Sebuah motor berhenti tepat di depan Shana—nyaris saja menyerempet. Shana yang semula sedang memandangi handphone untuk mengorder ojek online pun akhirnya mengangkat wajah.
Rupanya Arthur yang datang. Ia membawa motor hari ini.
"Tumben bawa motor?" Shana bergumam.
"Bosen bawa mobil. Lagian pulang sekolah nanti gue ada urusan. Jadi lebih gampang bawa motor biar nggak kejebak macet." Arthur tampak menyodorkan helm pada Shana.
Shana menerimanya dan segera memasang helm itu. Ia pun beranjak menaiki motor Arthur.
Arthur melajukan motornya dengan kecepatan sedang. Ia memilih jalan-jalan alternatif untuk menghindari macet. Bahkan Arthur memilih jalan memutar yang cukup jauh tapi lengang daripada jalan yang biasanya.
"Ar, emang pulang sekolah lo ada urusan apa?" Shana berteriak dari belakang.
Arthur tampak membuka kaca helmnya. "Mau ngecek ke toko souvenir atau kado gitu soal kotak kayu semalem."
Shana mencerna kata-kata Arthur. Dalam hati, Shana merasa usaha Arthur tak akan berhasil. Tapi ia urung berkomentar. Alih-alih mencegah Arthur untuk melaksanakan rencana yang terdengar konyol itu, Shana justru menawarkan diri untuk membantu. "Gue ikut ya?"
"Janji nggak ngerepotin?"
"Janji."
Perjalanan mereka berakhir juga. Gerbang sekolah sudah di depan mata. Shana berhenti bicara. Arthur juga tampak tak ingin diajak bicara lagi.
Mereka sampai di parkiran sekolah yang masih cukup sepi. Hanya ada beberapa motor yang terparkir di sana.
Setelah mengucapkan terima kasih, Shana berjalan mendahului Arthur. Ia langsung menuju ke kelasnya.
Shana membuka pintu kelas yang tertutup. Sepertinya walau ia datang kesiangan, ia tetap jadi yang pertama sampai di kelas.

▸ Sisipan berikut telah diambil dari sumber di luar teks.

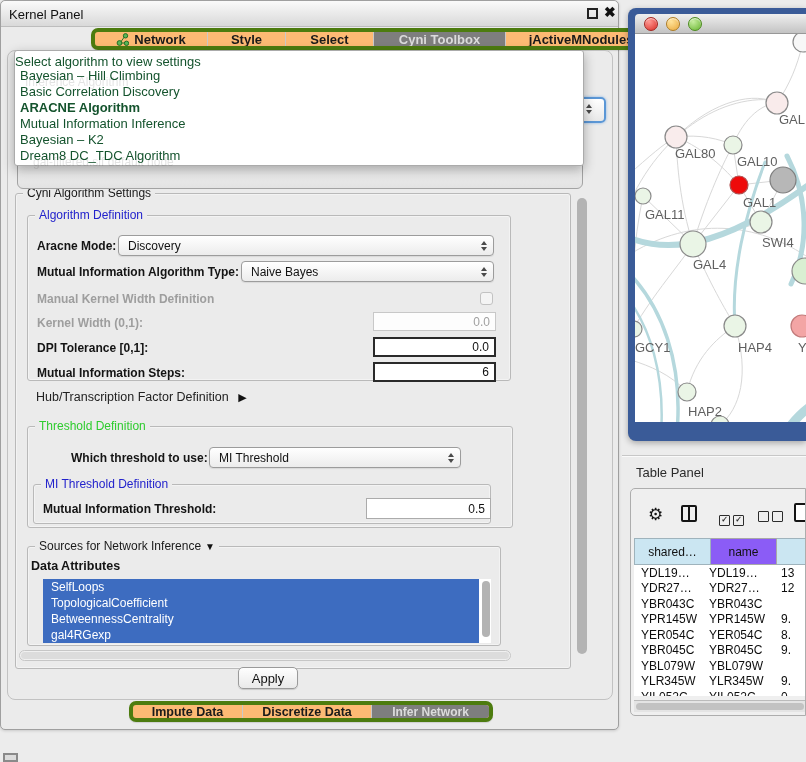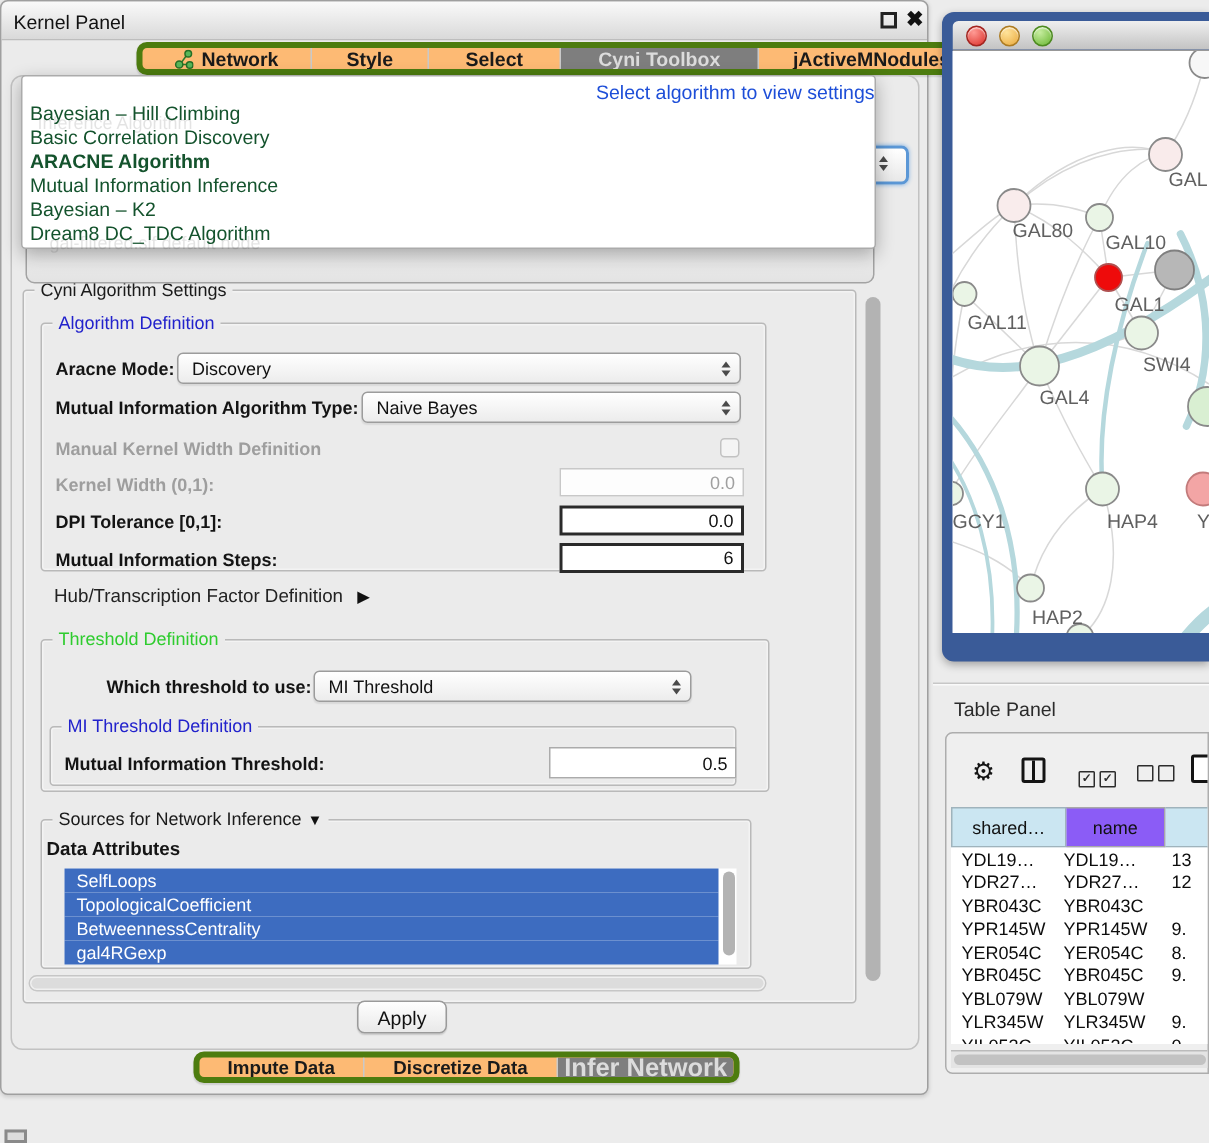"Select algorithm to view settings" .dd-placeholder { color: #1d4ed8 -> #14532d; text-align: right -> left }
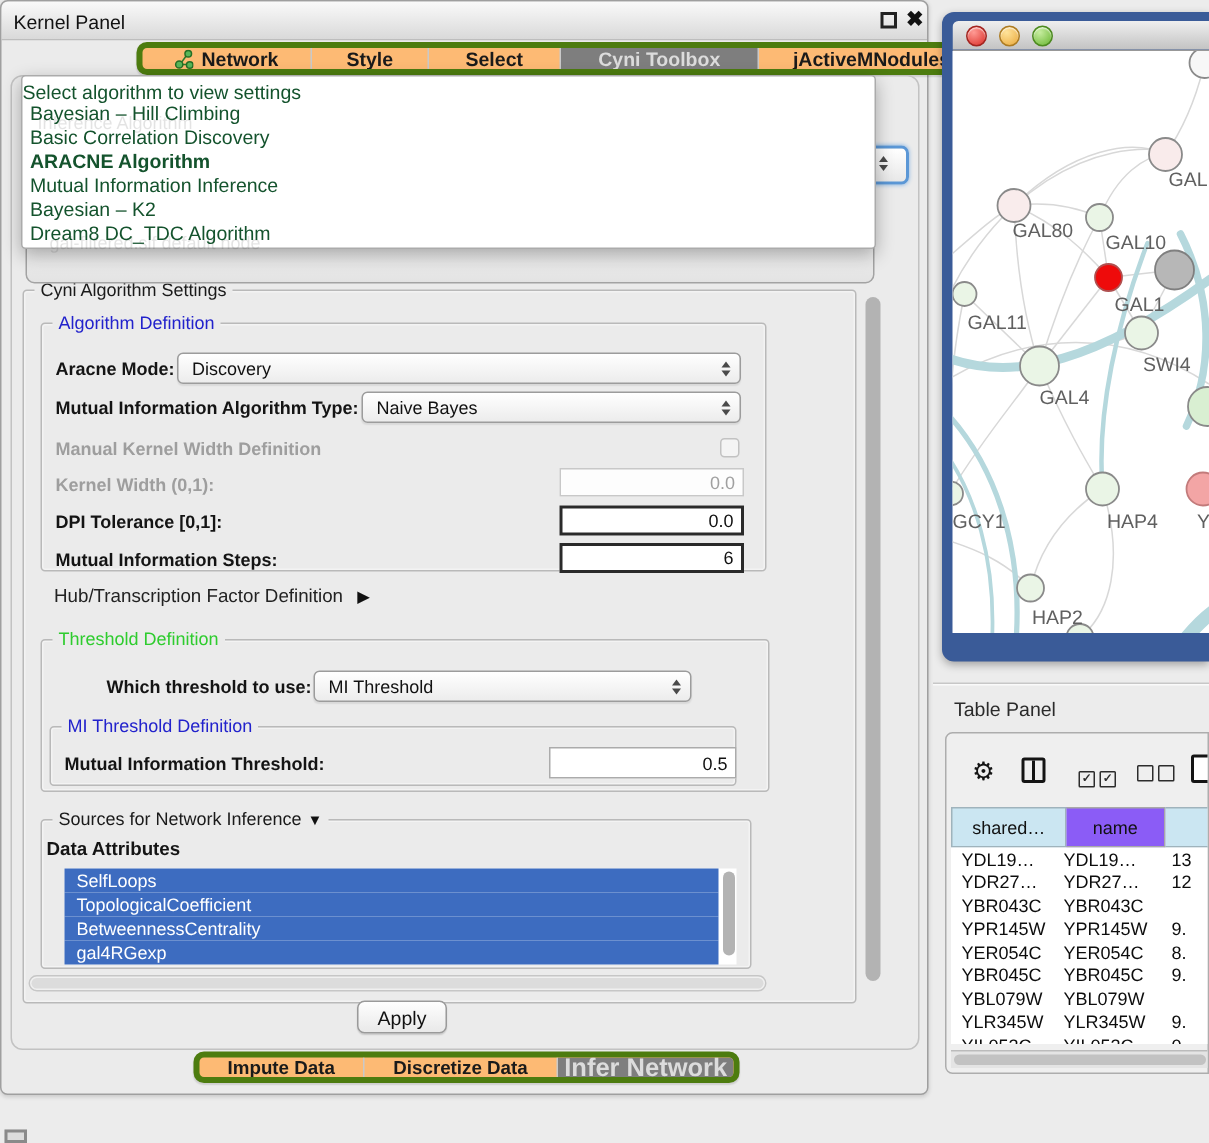"Infer Network" div.tabseg { font-size: 17px -> 12px }
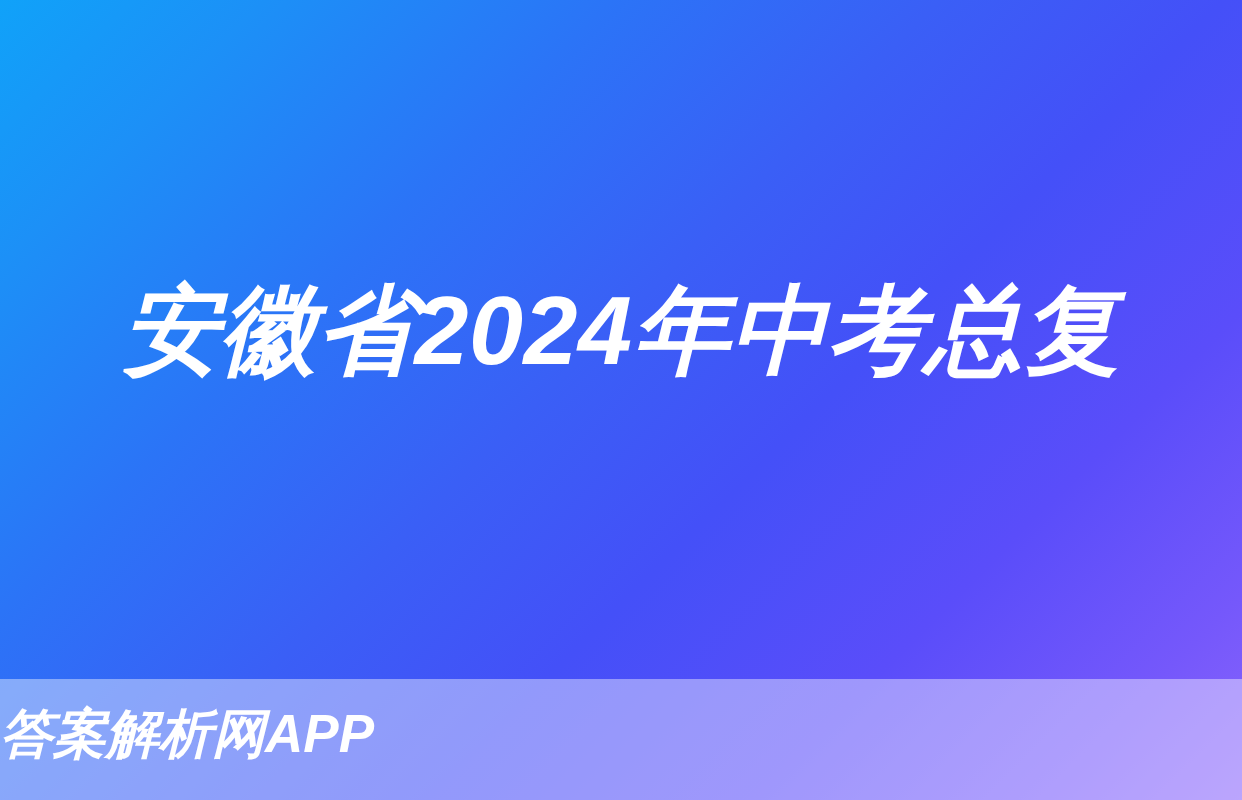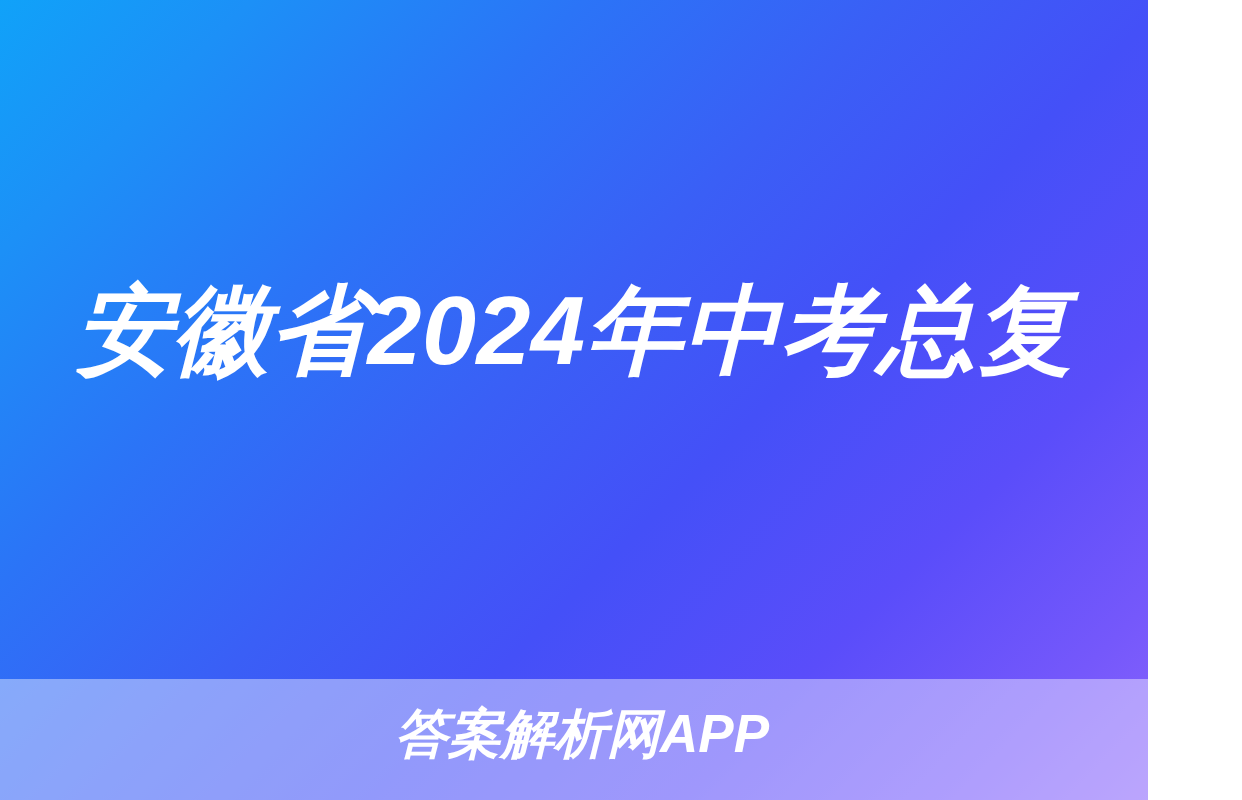"安徽省2024年中考总复" #poster { width: 1148px -> 1242px }
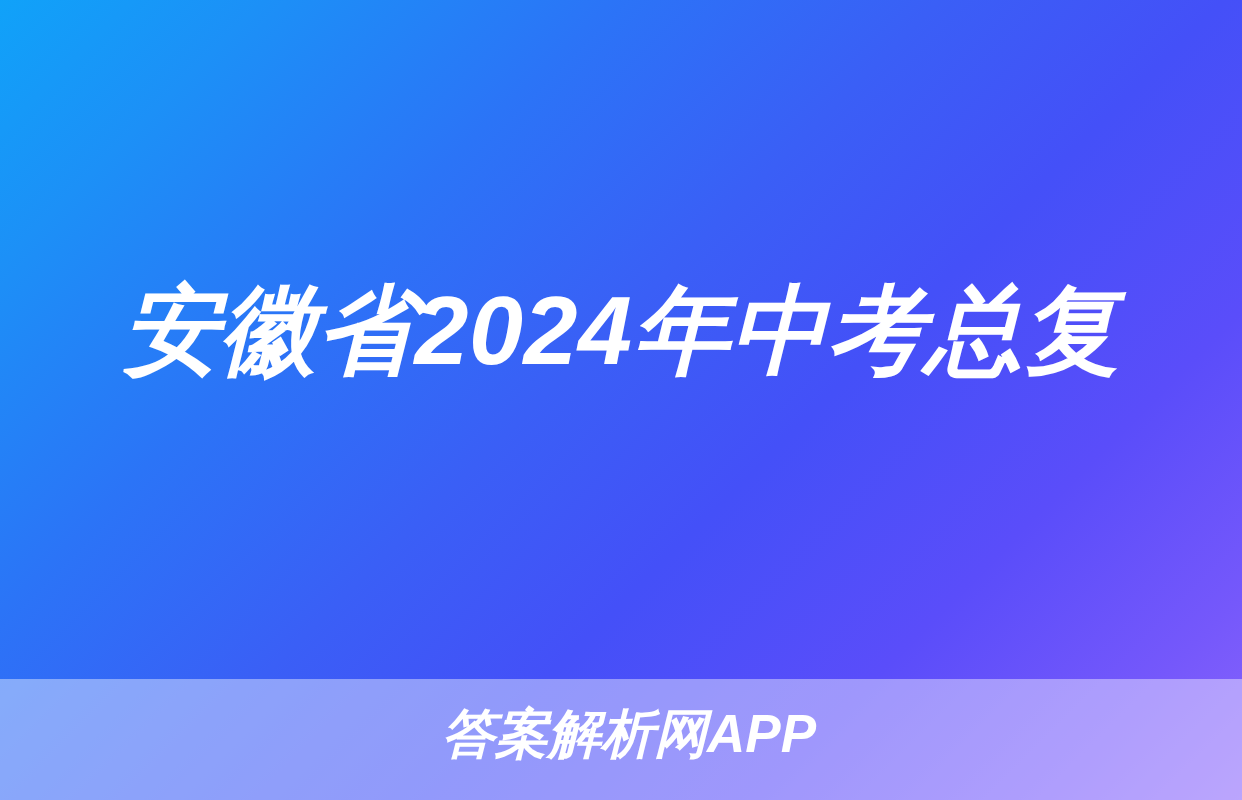"答案解析网APP" #watermark { left: 16px -> 0; text-align: center -> none }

Shana menduduki bangku favoritnya. Ia meletakkan tasnya dengan asal. Setelahnya, ia membuka bekal sarapan yang ia bawa tadi. Perutnya sudah keroncongan minta diisi.
KAMU SEDANG MEMBACA
BOOK 2 MISSION SERIES: MISSION IN TRIVIA (Pindah ke Innovel)
Mystery / ThrillerApakah kalian tahu kalau di dunia ini ada yang namanya hal-hal sepele? Hal-hal seperti itu yang biasanya tidak mendapat perhatian lebih. Tapi bagaimana jika hal sepele itulah yang jadi masalahnya? Sesuatu yang belum benar-benar selesai dan menjadi m...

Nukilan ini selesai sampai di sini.